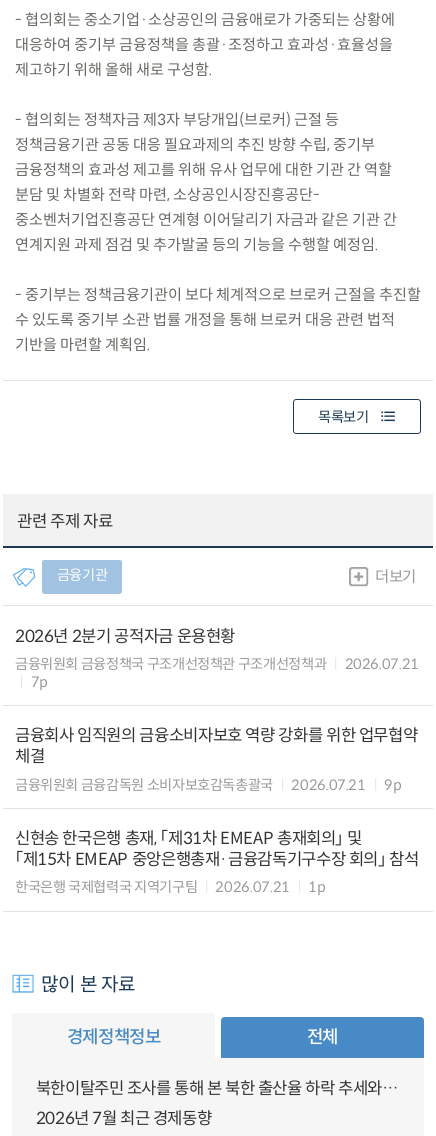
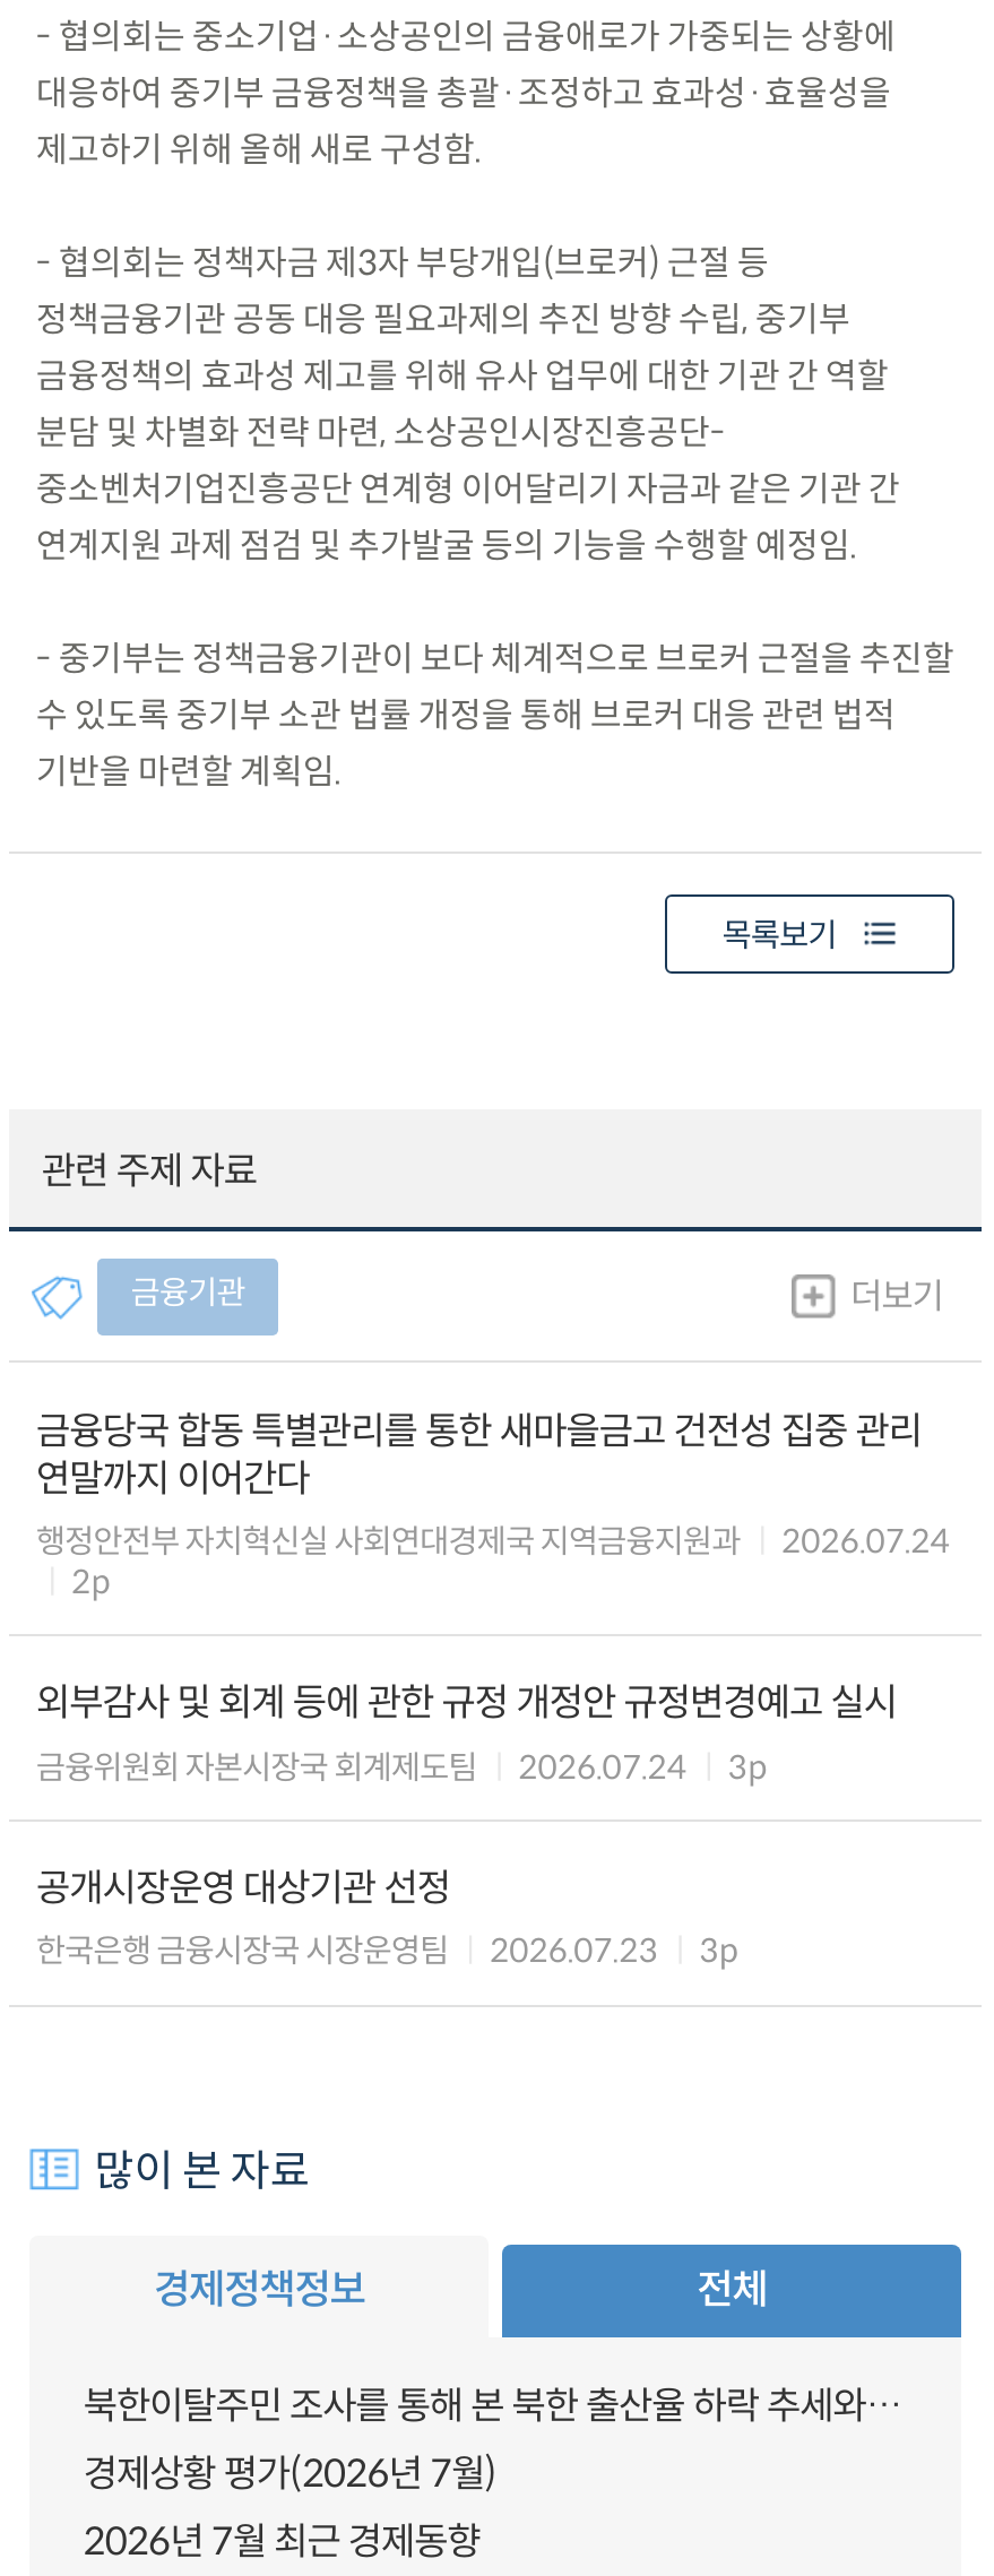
[15,626,419,691] 2026년 2분기 공적자금 운용현황 | 금융위원회 금융정책국 구조개선정책관 구조개선정책과 | 2026.07.21 | 7p -> [36,1407,950,1602] 금융당국 합동 특별관리를 통한 새마을금고 건전성 집중 관리 | 연말까지 이어간다 | 행정안전부 자치혁신실 사회연대경제국 지역금융지원과 | 2026.07.24 | 2p
[15,725,417,794] 금융회사 임직원의 금융소비자보호 역량 강화를 위한 업무협약 | 체결 | 금융위원회 금융감독원 소비자보호감독총괄국 | 2026.07.21 | 9p -> [36,1680,897,1787] 외부감사 및 회계 등에 관한 규정 개정안 규정변경예고 실시 | 금융위원회 자본시장국 회계제도팀 | 2026.07.24 | 3p
[15,828,419,896] 신현송 한국은행 총재, 「제31차 EMEAP 총재회의」 및 | 「제15차 EMEAP 중앙은행총재·금융감독기구수장 회의」 참석 | 한국은행 국제협력국 지역기구팀 | 2026.07.21 | 1p -> [36,1865,738,1972] 공개시장운영 대상기관 선정 | 한국은행 금융시장국 시장운영팀 | 2026.07.23 | 3p
moved [41,972,338,1048] -> [94,2142,767,2315]: 많이 본 자료 | 경제정책정보 | 전체
none -> [83,2450,497,2498] 경제상황 평가(2026년 7월)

* * * * *

» **Problem to work on**
Please repeat every record exactly as it stands, leaving out any pictures.

» **Final answer**
[15,626,419,691] 2026년 2분기 공적자금 운용현황 | 금융위원회 금융정책국 구조개선정책관 구조개선정책과 | 2026.07.21 | 7p -> [36,1407,950,1602] 금융당국 합동 특별관리를 통한 새마을금고 건전성 집중 관리 | 연말까지 이어간다 | 행정안전부 자치혁신실 사회연대경제국 지역금융지원과 | 2026.07.24 | 2p
[15,725,417,794] 금융회사 임직원의 금융소비자보호 역량 강화를 위한 업무협약 | 체결 | 금융위원회 금융감독원 소비자보호감독총괄국 | 2026.07.21 | 9p -> [36,1680,897,1787] 외부감사 및 회계 등에 관한 규정 개정안 규정변경예고 실시 | 금융위원회 자본시장국 회계제도팀 | 2026.07.24 | 3p
[15,828,419,896] 신현송 한국은행 총재, 「제31차 EMEAP 총재회의」 및 | 「제15차 EMEAP 중앙은행총재·금융감독기구수장 회의」 참석 | 한국은행 국제협력국 지역기구팀 | 2026.07.21 | 1p -> [36,1865,738,1972] 공개시장운영 대상기관 선정 | 한국은행 금융시장국 시장운영팀 | 2026.07.23 | 3p
moved [41,972,338,1048] -> [94,2142,767,2315]: 많이 본 자료 | 경제정책정보 | 전체
none -> [83,2450,497,2498] 경제상황 평가(2026년 7월)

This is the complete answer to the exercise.